M is 19 years old, and she is a college student. She grew up in Colorado Springs, Colorado. She heard this proverb at elementary school age from her mother when she was complaining about a group project.

“My mom would always tell me “Two minds are greater than one” which I think is very true. Growing up when I needed some advice she’d always tell me that proverb.”
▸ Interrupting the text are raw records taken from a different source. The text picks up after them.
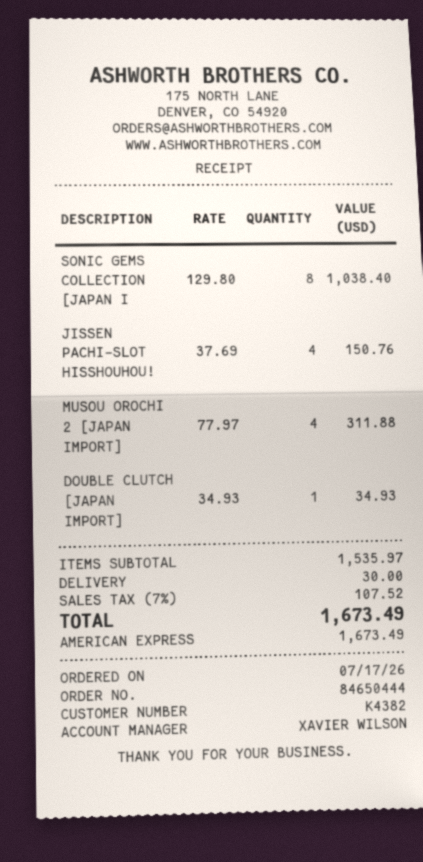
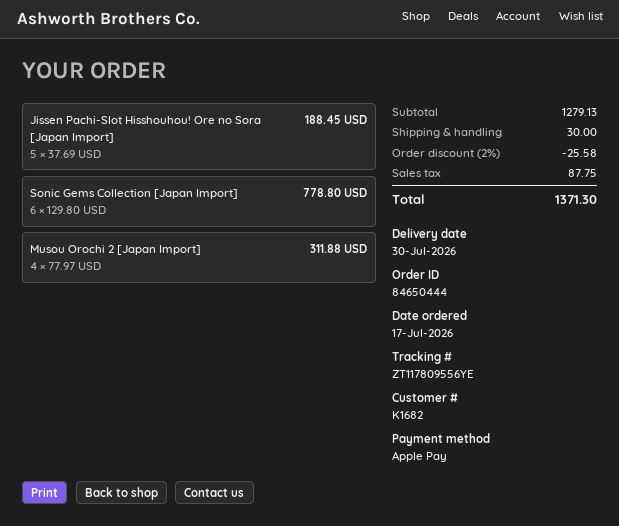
customer number: K4382 -> K1682
payment method: American Express -> Apple Pay
SONIC GEMS COLLECTION [JAPAN I: 8 x 129.80 = 1038.40 -> 6 x 129.80 = 778.80
JISSEN PACHI-SLOT HISSHOUHOU!: 4 x 37.69 = 150.76 -> 5 x 37.69 = 188.45
DOUBLE CLUTCH [JAPAN IMPORT]: 1 x 34.93 = 34.93 -> none
subtotal: 1535.97 -> 1279.13
discount: none -> 2% = 25.58
tax: 107.52 -> 87.75
total: 1673.49 -> 1371.30

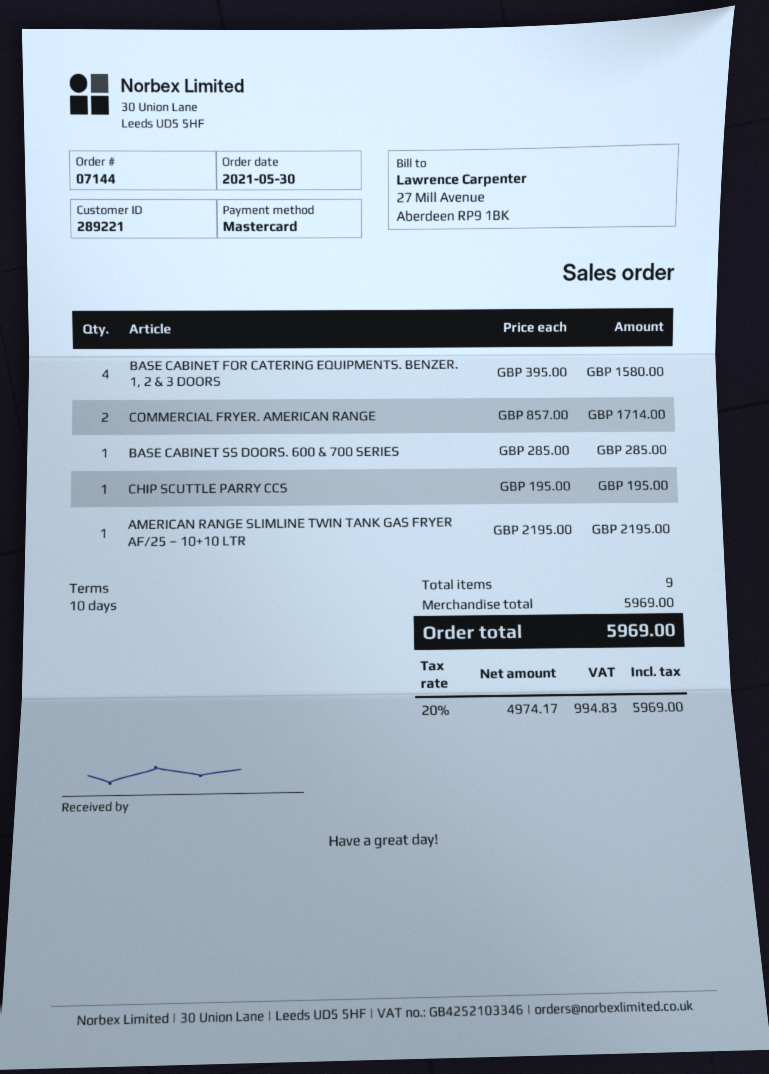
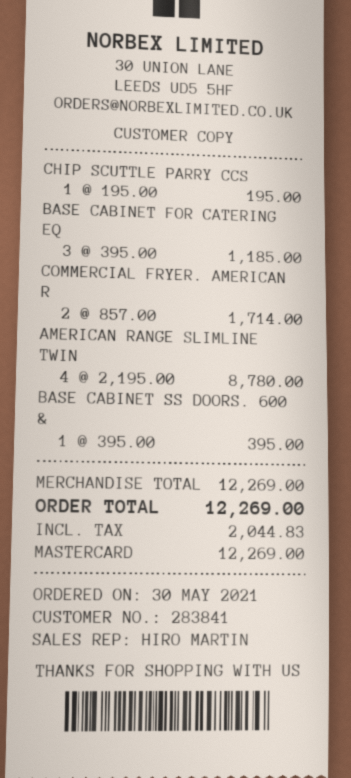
customer number: 289221 -> 283841
BASE CABINET FOR CATERING EQUIPMENTS. BENZER. 1, 2 & 3 DOORS: 4 x 395.00 = 1580.00 -> 3 x 395.00 = 1185.00
BASE CABINET SS DOORS. 600 & 700 SERIES: 1 x 285.00 = 285.00 -> 1 x 395.00 = 395.00
AMERICAN RANGE SLIMLINE TWIN TANK GAS FRYER AF/25 – 10+10 LTR: 1 x 2195.00 = 2195.00 -> 4 x 2195.00 = 8780.00
subtotal: 5969.00 -> 12269.00
tax: 994.83 -> 2044.83
total: 5969.00 -> 12269.00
This proverb seems like a great one to tell kids who don’t want to work with others. It encourages kids to work together and learn teamwork, which are traits that parents and schools often try to instill in their kids. It’s a very old saying that seems to trace back to the Bible. It’s a great proverb because it encourages people not to be selfish. In American culture that promotes competition, people want to be the only one who comes up with a great idea and gets the credit for it. But this proverb says that people should try to attack problems together. If people work together instead of in opposition with each other, society would benefit far more from it. This seems to be a mentality in other cultures, but one that is less common in current American society.

Proverb – “Eat from the Bowl, Look from the Pot”

Mandarin (Simplified): “吃着碗里,看着锅里”
Pinyin (Simplified) : chi zhe wan li, kan zhe guo li
Literal translation: Eating in the bowl, looking in the pot

C is a Chinese international student from Anhui Province, Hefei studying at USC. There were a lot of pauses between sentences as C was finding the right words, as English was not his first language.
C: “This folk speech is relatively widespread in China. It’s not very local or original, but it’s more like a proverb. That kind of thing. It’s called “吃着碗里,看着锅里“ (chi zhe wan li, kan zhe guo li). My parents used that a lot with me, because when I was very young, I tend to be very protective of my food. And that’s why my parents described me as that. It translates that you’re eating the food in the bowl, and looking at the food in the pot. I remember one time when my cousin was visiting over the weekend and my parents was cooking a lot of good food. I was always the one eating the chicken leg, the best part of the chicken. And I was so protective, I licked the chicken. I was so young at the time. And my mom said that [proverb to me]. In my family, it was more about not being greedy.”

This proverb is a shorthand bit of wisdom passed down from parent to child. It condones the subject for being too greedy with food. In Mandarin, it’s also a comment on personal character. The direct English translation implies a passiveness to eating and looking, merely an observation. What’s lost from the original Chinese wording is the tone of condescension and the clear subject being the person who is eating. It is not only an observation but a warning. What is in the pot, what the eater cannot look away from, is something the bowl cannot and will not have. This proverb is not only about sharing food with others, but also a caution against selfish desire. One’s personal needs cannot always come first in every situation nor can they be met perfectly. It is not the right response to be ungrateful and expectant for a self-centered result every time, but better to practice moderation and patience with what one wants most and be understanding towards others about their own desires. This proverb’s nugget of knowledge goes past the surface level hoarding of food and deeper into human nature without becoming overbearingly moral. It exemplifies how proverbs operate in folklore well; as generational sayings that though short, have deep meaning.